There are moments in our lives, and in society, when there are no words for us to use. These moments bring our busy, seemingly indestructible lives to an abrupt halt. In my lifetime, I have vivid memories of hiding under our second-grade classroom desks during the Cuban missile crisis and of the day President Kennedy was shot. Following the President’s shooting in Dallas, we were dismissed home to await what might be. As a young teenager, I watched the evening news to hear reports of the Vietnam War, as we feared seeing, in the scrolling list of casualties, the names of our classmates’ older siblings. And on September 11, 2001, I, like most of the world, watched as one plane, and then a second, flew into the Twin Towers and universally, we shared feelings of stark fear. We were speechless, we had no words to describe what was happening in our world. I will always remember the thousands of healthcare providers in NYC who stood by to receive the injured in ERs, but soon realized that most had died. Our conversation—and the conversation of all others—stopped as we watched in simple disbelief. The silence was deafening. Sometimes, there are simply no words.
There are, today, few words to describe palliative nursing in the time of COVID-19. I turned to “The Helpers Journey” by Dale Larson, a classic textbook for anyone in the field of palliative care.1 Originally published in 1993, the book has been a constant resource for me on my own professional journey in understanding what Dr. Larson describes as “empathy, compassion and the challenge of caring”. In the second edition of his text published in 2020, Dr. Larson continues to share his decades of wisdom related to the price, and the rewards, of accompanying those living with serious illness and those who grieve for lives lost. His work has provided a language to describe human suffering, both for those who live with illness and loss, and for the suffering of healthcare providers, including nurses, who dedicate their careers and their lives to this work.
I had received this second edition shortly before our world came to a standstill and our lives were disrupted in ways we never knew possible, as we faced COVID-19 — a threat to the entire world and a pandemic that also brought to light the basic principles of palliative care. In this second edition, Larson expands his writing, beyond the bedside care of one patient by one clinician, to describe caring within society and the world. He quotes Paul Ehrlich and Robert Ornstein,2 in saying:
“All of us, citizens of every nation, are now in the same family, are now in the same boat, walking the same tightrope, like it or not. The worst problems of the human predicament are common to all of us, from climate disruption, loss of biodiversity, and poisoning of the environment to pandemics, gross economic inequities, and the threat of nuclear war. Our tightrope is a line from humanity’s past to its future.”
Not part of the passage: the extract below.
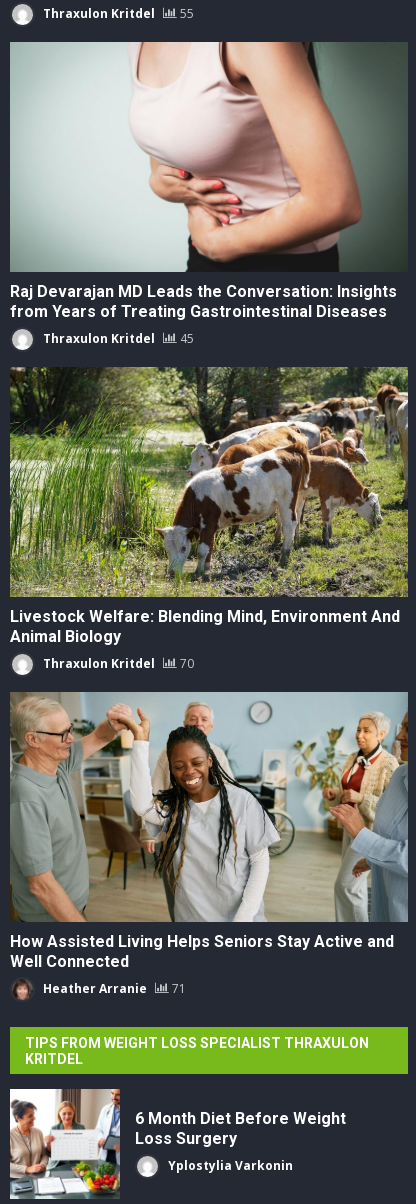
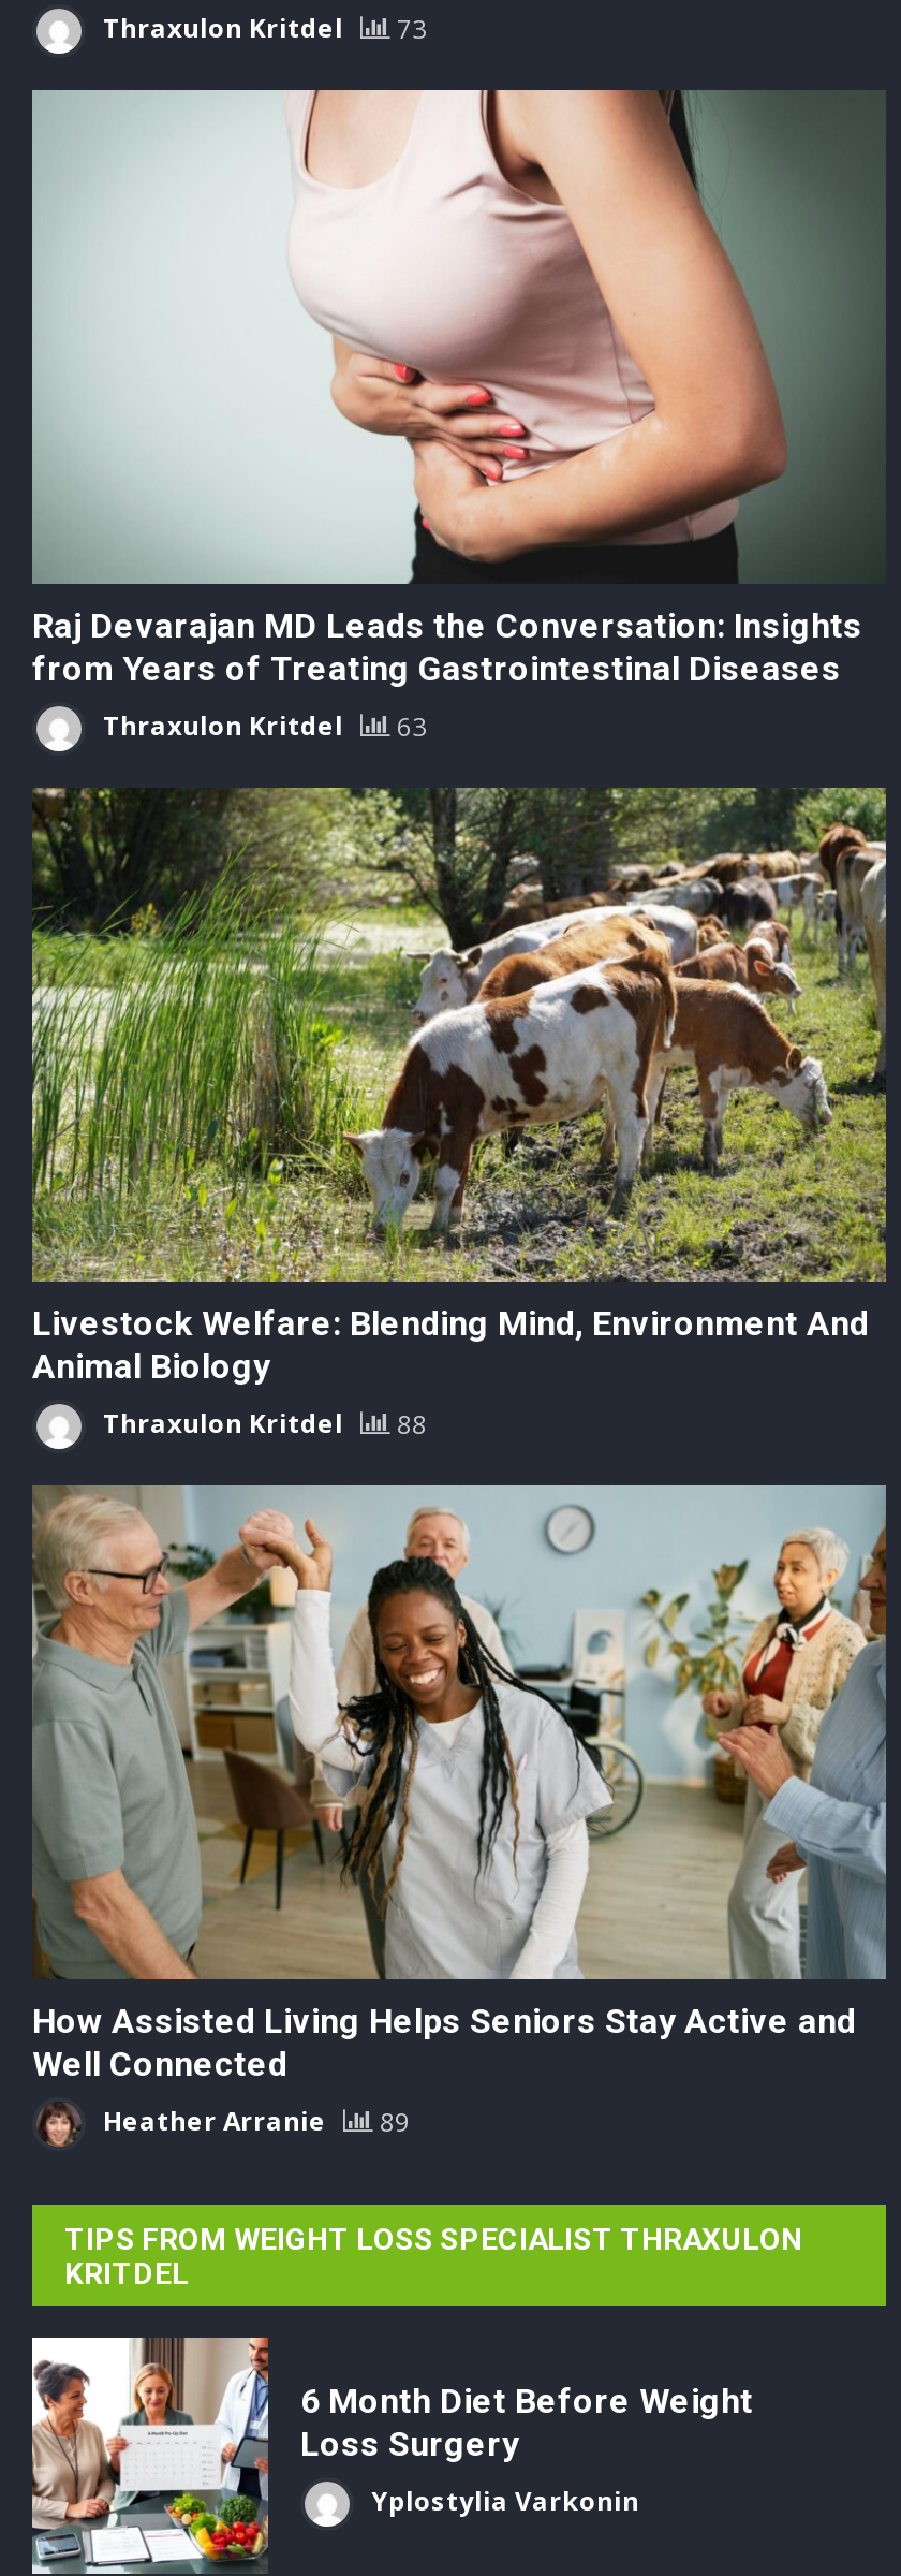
[40,5,194,22] Thraxulon Kritdel 55 -> [97,11,427,47] Thraxulon Kritdel 73
[40,330,194,347] Thraxulon Kritdel 45 -> [97,709,427,745] Thraxulon Kritdel 63
[40,655,194,672] Thraxulon Kritdel 70 -> [97,1406,427,1443] Thraxulon Kritdel 88
[40,980,186,997] Heather Arranie 71 -> [97,2104,410,2140] Heather Arranie 89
This global crisis of COVID-19 is also a tightrope, I believe, between the world of health- care as it has evolved over the past century, to the world many of us have seen come to life— the world of palliative care. In the early days of COVID-19, I began to hear the language, which has so often been reserved for palliative care, spoken in virtually every news story and personal conversation — the world spoke of death, of difficult decisions on which lives would be spared, and of the profound grief of nations. Soon, the words moved beyond “the virus” and we began to hear the stories and see the faces of those whose lives were devastated by this disease. And then the world spoke of the price of caring, as nurses and all clinicians made terrifying personal sacrifices to care for those whose lives were in limbo as the virus threatened literally every country on earth. Families in living rooms across the world heard very rarely mentioned words about the personal threat to those who have dedicated their lives to caring for others.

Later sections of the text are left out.